Setelah menunaikan salat berjamaah di
sudut perpustakaan, ketiganya kembali ke pojok baca. Mereka sudah lama menjadi
sumber tawa Bu Has, penjaga perpustakaan yang telah dua puluh tahun mengabdi di
SMAGA. Wajahnya ramah, meski mulai tampak sudah sepuh tetapi masih bersemangat
menjalankan tugasnya.
Setelah melalui
proses pendataan, penempelan barcode, dan penyegelan stempel perpustakaan,
ketiga buku itu akhirnya resmi bisa dipinjam. Namun, mereka bertiga sepakat
tidak membawa pulang buku-buku tersebut. Mereka ingin membacanya setelah salat
atau ketika jam kosong, sebab kelas mereka berada tepat di depan perpustakaan.
Beberapa hari kemudian, Winda, siswi
yang juga hobi membaca, datang dan mencari novel baru itu. “Bu Has, di
mana letak novel Indigo tapi Penakut-nya?” tanyanya
penasaran. Bu Has tersenyum kecil. “Di situ, Nak. Tapi sudah dipinjam
Nofal, ituuu. Sambil menunjuk Nofal yang fokus membaca di pojok ruangan. Kamu
tunggu saja, nanti kalau sudah selesai, kamu bisa pinjam.”

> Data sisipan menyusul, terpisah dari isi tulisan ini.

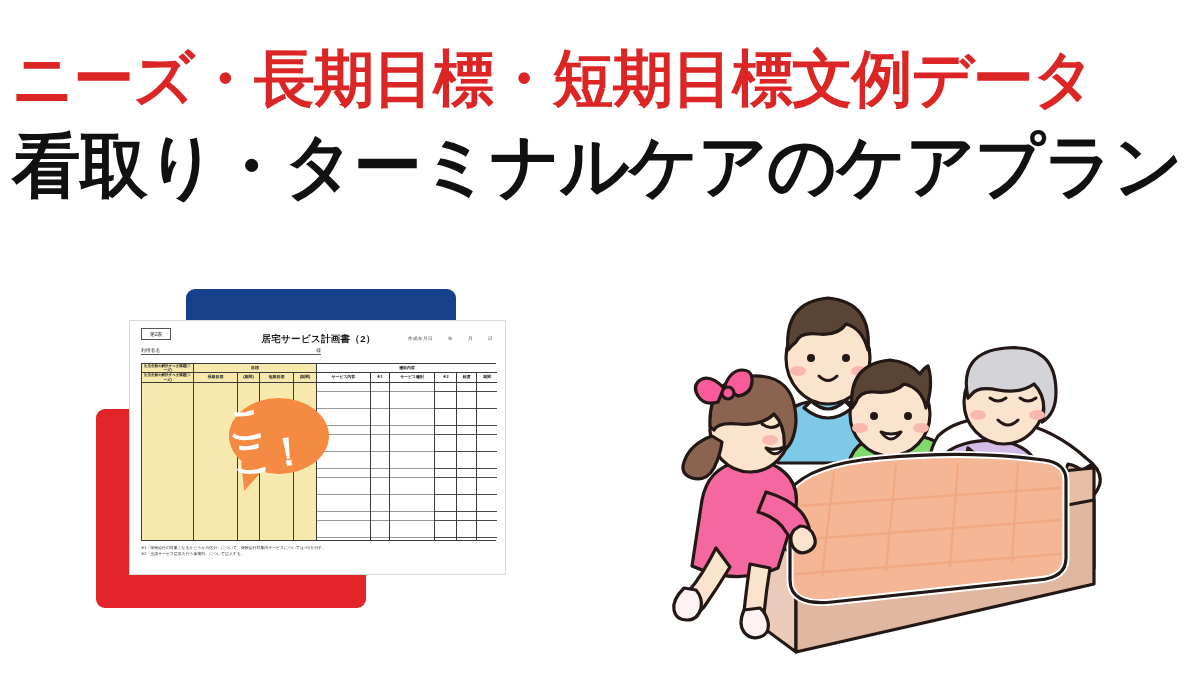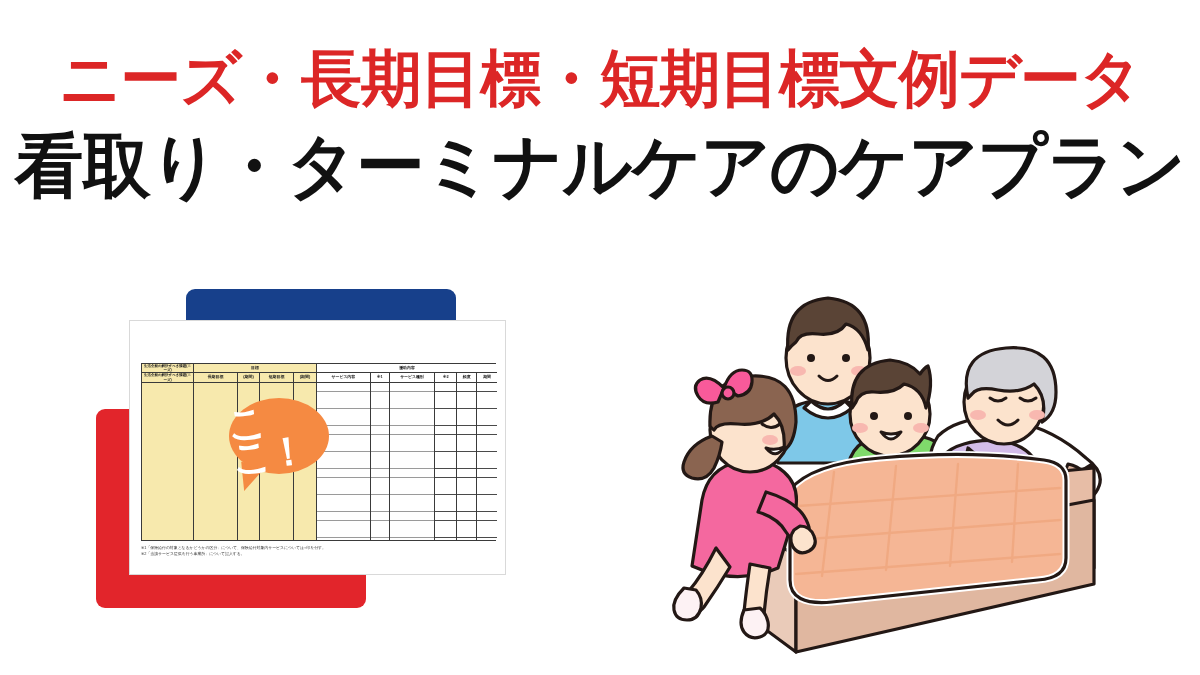--- a/index.html
+++ b/index.html
@@ -12,7 +12,7 @@
   #stage { position: relative; width: 1200px; height: 675px; background: #ffffff; }
 
   
-  .title-block { position: absolute; left: 0; top: 42px; width: 1200px; text-align: center; }
+  .title-block { position: absolute; left: 0; top: 42px; width: 1200px; }
   .title-line1 {
     color: #dc2626; font-size: 62px; line-height: 74px; font-weight: 900;
     letter-spacing: -1px; white-space: nowrap;

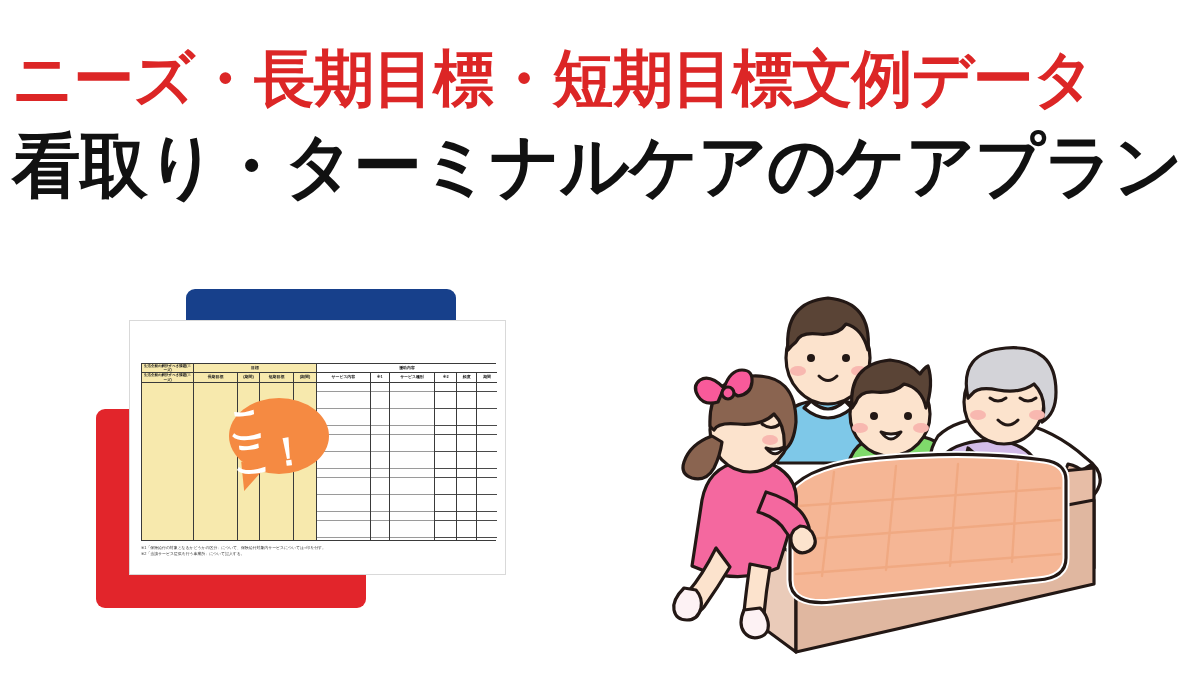--- a/index.html
+++ b/index.html
@@ -129,6 +129,15 @@
 
     <div class="doc-sheet">
 
+      <div class="doc-head">
+        <div class="doc-tag">第2表</div>
+        <div class="doc-title">居宅サービス計画書（2）</div>
+        <div class="doc-date">作成年月日　　　年　　　月　　　日</div>
+        <div class="doc-user">
+          <span>利用者名</span>
+          <span>様</span>
+        </div>
+      </div>
 
       <div class="doc-table">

Winda mengangguk pelan. “Wah, ternyata
sekarang buku-buku menarik cepat sekali dipinjam. Banyak juga ya yang suka
membaca.”
Hari-hari berlalu.
Ketiganya tetap rajin berkunjung, membaca, dan salat di perpustakaan. Namun
waktu berjalan cepat. Tak terasa mereka harus bersiap menghadapi ujian
kelulusan. Pada hari terakhir mereka datang, Bu Has menatap ketiganya dengan
mata berkaca-kaca. “Siapa ya nanti yang menggantikan kalian?” ucapnya
lirih. “Kalian ini siswa paling setia datang ke perpustakaan. Selalu membaca,
meminjam, bahkan salat di sini.”
Bu Setia yang berdiri
di sampingnya menimpali, “Benar, Bu Has. Di antara siswa zaman sekarang, mereka
termasuk yang masih menghargai buku. Kaum genzi sekarang lebih banyak bermain
gawai di waktu luang mereka. Tapi lihatlah tiga anak ini, mereka masih setia
dengan buku-buku.”
Ketiganya tersenyum
mendengar ucapan itu. “Terima kasih, Bu. Kami akan selalu ingat, bahwa ilmu
bisa datang dari mana saja, tapi buku tetap sahabat terbaik,” ujar Nofal dengan
penuh hormat.
Sejak hari itu,
setiap kali perpustakaan terasa sepi, Bu Has selalu menatap rak buku di pojok
tempat ketiganya biasa duduk. Ia tahu, semangat membaca dan beribadah yang
mereka tinggalkan akan menjadi teladan bagi adik-adik kelasnya.
Yang perlu diingat,
meskipun zaman dan teknologi semakin maju, buku tetap menjadi sumber ilmu yang
tak tergantikan. Kita harus terus menghargai buku, membaca, dan menjaga
perpustakaan sebagai tempat menimba pengetahuan dan memperkuat iman.